We wrote a paper earlier this year outlining a framework where we could imagine that we begin to create a hierarchy, we look at biomarkers, and we begin to look and balance the risk against the benefit.  We think that this is the kind of framework that needs to be developed, but we also have this caution that we ought not to run before we have the framework in place.  So we leave this as a position paper that we put out last year. 

So within the complexity of considerations we can easily appreciate the public good that will be attached to the prevention of Alzheimer's disease.  We see the threat to our wellbeing.  The economists are posing very dire societal problems that will come without effective treatment.  We have the risk of long-term preventive treatment without really understanding all the dimensions, without clear scientific validity, without the ability to read out symptomatic benefit, without clearly defined surrogate measures.  And we have diagnostic disclosure, the way that will be understood, the risks of harm, the risks of benefits that will come from that.  Thank you. 

DR. WAGNER:  Thank you, Dr. Feldman.  Much good thought for us to follow up on there.  Finally in this panel we are going to hear from Professor Rebecca Dresser.  She is the Daniel Noyes Kirby Professor of Law and Professor of Ethics in Medicine at Wash U, St. Louis.  She is Vice-Chair of the Hastings Center Fellows Council and an at-law columnist for the Hastings Center Report.  In addition to authoring and editing numerous books, Professor Dresser has written numerous journal articles as well as commission papers for the National Academy of Sciences and National Bioethics Advisory Commission.  In 2011 she was appointed to a four-year term on the National Institutes of Health Recombinant DNA Advisory Committee, and also was a member of our predecessor commission, the President's Council on Bioethics.  Welcome.

PROFESSOR DRESSER:  Thank you.  It's great to be here and to be a speaker instead of one of you with all your responsibilities. 

So I'm going to focus on the research ethics in all these areas, and as John mentioned, this is a very tough area.  There is a lack of consensus, very complicated policy situation.  Two Presidential commissions as well as numerous other groups have reported and recommended limited impact.  Many of the old issues are still unresolved, and the current research regulations don't address the topics that I will discuss. 
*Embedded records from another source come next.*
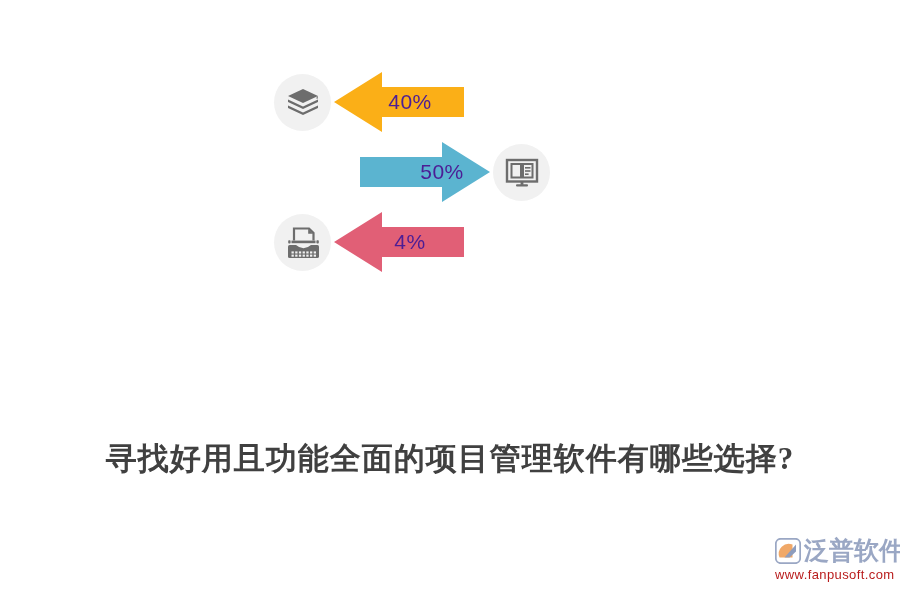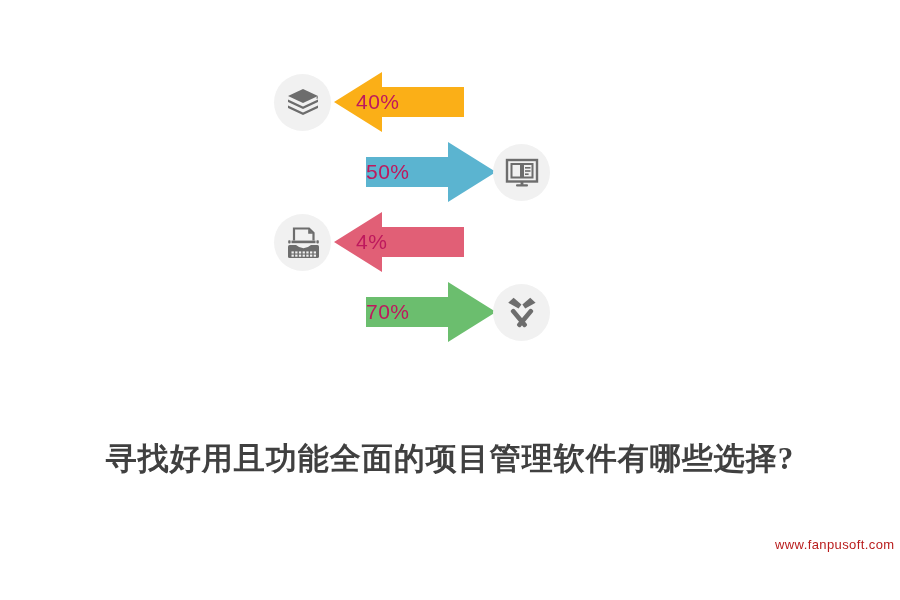"40%" .arrow-label { color: #be185d -> #4c1d95; text-align: none -> center }
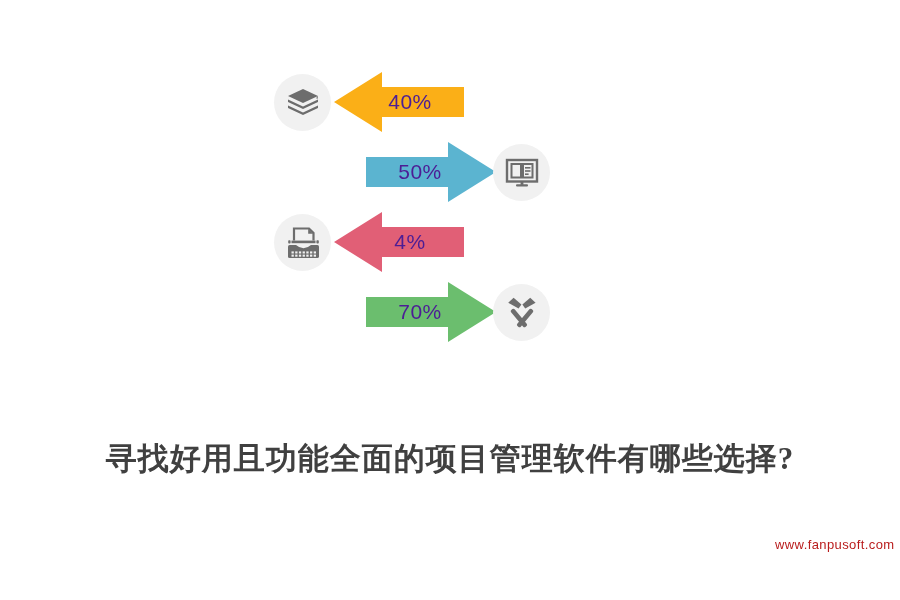"50%" .arrow.point-right { left: 98px -> 92px; padding-left: none -> 28px }
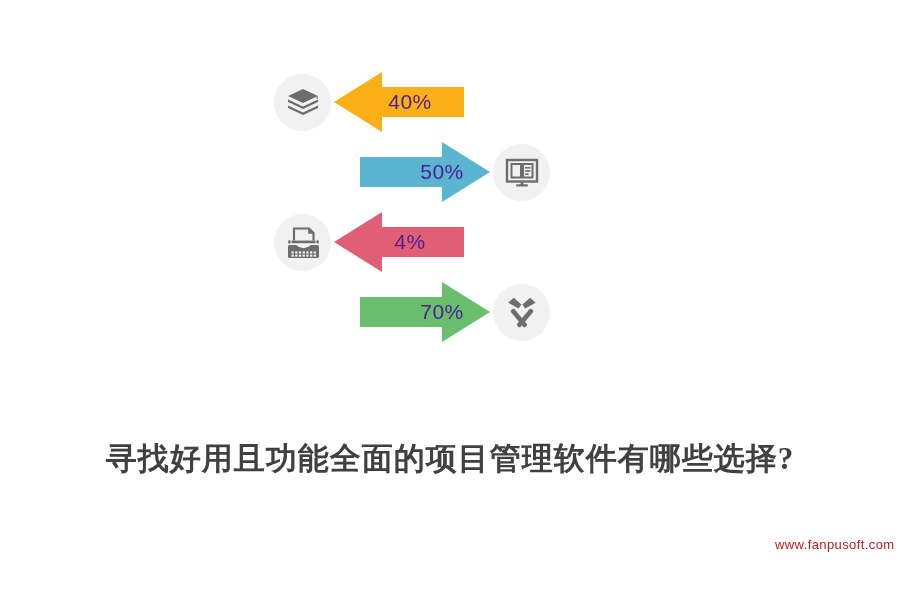"70%" div.row { html: <div> <div> <svg> <polygon></polygon> </svg> <div>70%</div> </div> <div> <span> <svg> <g> <path></path> <rect></rect> <path></path> <rect></rect> </g> </svg> </span> </div> </div> -> none }
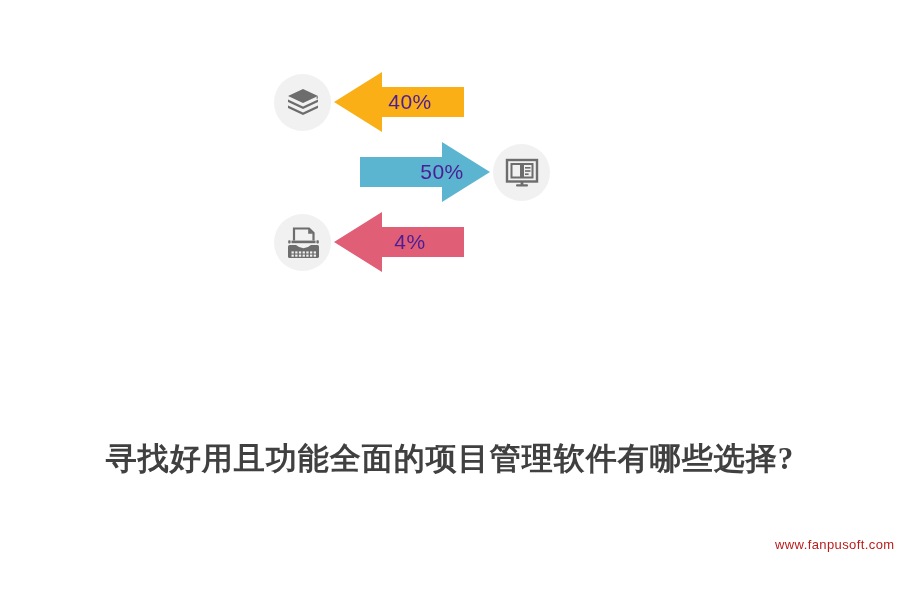"泛普软件" div.logo-row { html: none -> <div> <span> <svg> <rect></rect> <path></path> <path></path> </svg> </span> <span>泛普软件</span> </div> }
You also have to get into the weeds.  There are many details.  It's easy to lose track of the big picture, especially if you are trying to address dementia, psychiatric conditions, brain injury.  Psychiatric conditions and brain injury populations tend to include younger people, sometimes more kind of adversarial situations than in dementia.  Often there is fluctuating capacity or, well, they are in and out.  And then dementia where you have a decline, although there can be variation within the same person, someone with dementia, and certainly among the population there is great variation. 

But let me try to give you at least a rough idea of the big picture by framing the major topics and issues.  So first:  Capacity to decide.  We don't want to stereotype people based on a diagnosis.  You have dementia; you must be incapacitated.  You have depression, whatever.  You don't want to disrespect the autonomy of people who are still able to make their own choices.  On the other hand, you don't want to fail to protect vulnerable people who can't understand the decisions before them.  That would be taking advantage of them for the greater good. 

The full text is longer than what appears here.